All of the lines below should be output exactly as shown.

________________

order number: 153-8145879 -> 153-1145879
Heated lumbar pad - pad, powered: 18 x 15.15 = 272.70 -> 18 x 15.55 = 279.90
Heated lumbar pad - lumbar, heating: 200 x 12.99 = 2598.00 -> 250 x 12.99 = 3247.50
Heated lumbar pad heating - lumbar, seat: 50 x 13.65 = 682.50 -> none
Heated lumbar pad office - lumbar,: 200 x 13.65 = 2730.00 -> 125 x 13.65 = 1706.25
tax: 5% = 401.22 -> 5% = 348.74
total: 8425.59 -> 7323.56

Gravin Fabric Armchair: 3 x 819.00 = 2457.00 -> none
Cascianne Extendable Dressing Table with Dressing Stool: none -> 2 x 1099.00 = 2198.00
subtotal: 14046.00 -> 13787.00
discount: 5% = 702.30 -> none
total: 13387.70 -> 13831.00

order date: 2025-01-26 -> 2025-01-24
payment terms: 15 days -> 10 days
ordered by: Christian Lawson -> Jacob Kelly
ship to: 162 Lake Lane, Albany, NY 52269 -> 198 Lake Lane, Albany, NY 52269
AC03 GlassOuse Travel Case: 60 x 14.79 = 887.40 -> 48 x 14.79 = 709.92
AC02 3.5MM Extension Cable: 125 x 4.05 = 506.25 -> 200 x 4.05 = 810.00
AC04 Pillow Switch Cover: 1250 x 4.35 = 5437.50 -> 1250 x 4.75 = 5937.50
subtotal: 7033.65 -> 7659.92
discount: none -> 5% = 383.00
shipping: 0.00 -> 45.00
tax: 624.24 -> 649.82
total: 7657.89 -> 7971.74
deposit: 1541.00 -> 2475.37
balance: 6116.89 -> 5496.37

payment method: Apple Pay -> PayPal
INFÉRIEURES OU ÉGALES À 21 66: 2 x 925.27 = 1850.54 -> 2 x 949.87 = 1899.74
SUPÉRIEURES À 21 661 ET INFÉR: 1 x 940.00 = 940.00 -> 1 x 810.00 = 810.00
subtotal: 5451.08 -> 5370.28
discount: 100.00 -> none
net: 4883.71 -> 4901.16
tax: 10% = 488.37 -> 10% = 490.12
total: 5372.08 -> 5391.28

________________

### ANSWER FOR THIS EXERCISE
order number: 153-8145879 -> 153-1145879
Heated lumbar pad - pad, powered: 18 x 15.15 = 272.70 -> 18 x 15.55 = 279.90
Heated lumbar pad - lumbar, heating: 200 x 12.99 = 2598.00 -> 250 x 12.99 = 3247.50
Heated lumbar pad heating - lumbar, seat: 50 x 13.65 = 682.50 -> none
Heated lumbar pad office - lumbar,: 200 x 13.65 = 2730.00 -> 125 x 13.65 = 1706.25
tax: 5% = 401.22 -> 5% = 348.74
total: 8425.59 -> 7323.56

Gravin Fabric Armchair: 3 x 819.00 = 2457.00 -> none
Cascianne Extendable Dressing Table with Dressing Stool: none -> 2 x 1099.00 = 2198.00
subtotal: 14046.00 -> 13787.00
discount: 5% = 702.30 -> none
total: 13387.70 -> 13831.00

order date: 2025-01-26 -> 2025-01-24
payment terms: 15 days -> 10 days
ordered by: Christian Lawson -> Jacob Kelly
ship to: 162 Lake Lane, Albany, NY 52269 -> 198 Lake Lane, Albany, NY 52269
AC03 GlassOuse Travel Case: 60 x 14.79 = 887.40 -> 48 x 14.79 = 709.92
AC02 3.5MM Extension Cable: 125 x 4.05 = 506.25 -> 200 x 4.05 = 810.00
AC04 Pillow Switch Cover: 1250 x 4.35 = 5437.50 -> 1250 x 4.75 = 5937.50
subtotal: 7033.65 -> 7659.92
discount: none -> 5% = 383.00
shipping: 0.00 -> 45.00
tax: 624.24 -> 649.82
total: 7657.89 -> 7971.74
deposit: 1541.00 -> 2475.37
balance: 6116.89 -> 5496.37

payment method: Apple Pay -> PayPal
INFÉRIEURES OU ÉGALES À 21 66: 2 x 925.27 = 1850.54 -> 2 x 949.87 = 1899.74
SUPÉRIEURES À 21 661 ET INFÉR: 1 x 940.00 = 940.00 -> 1 x 810.00 = 810.00
subtotal: 5451.08 -> 5370.28
discount: 100.00 -> none
net: 4883.71 -> 4901.16
tax: 10% = 488.37 -> 10% = 490.12
total: 5372.08 -> 5391.28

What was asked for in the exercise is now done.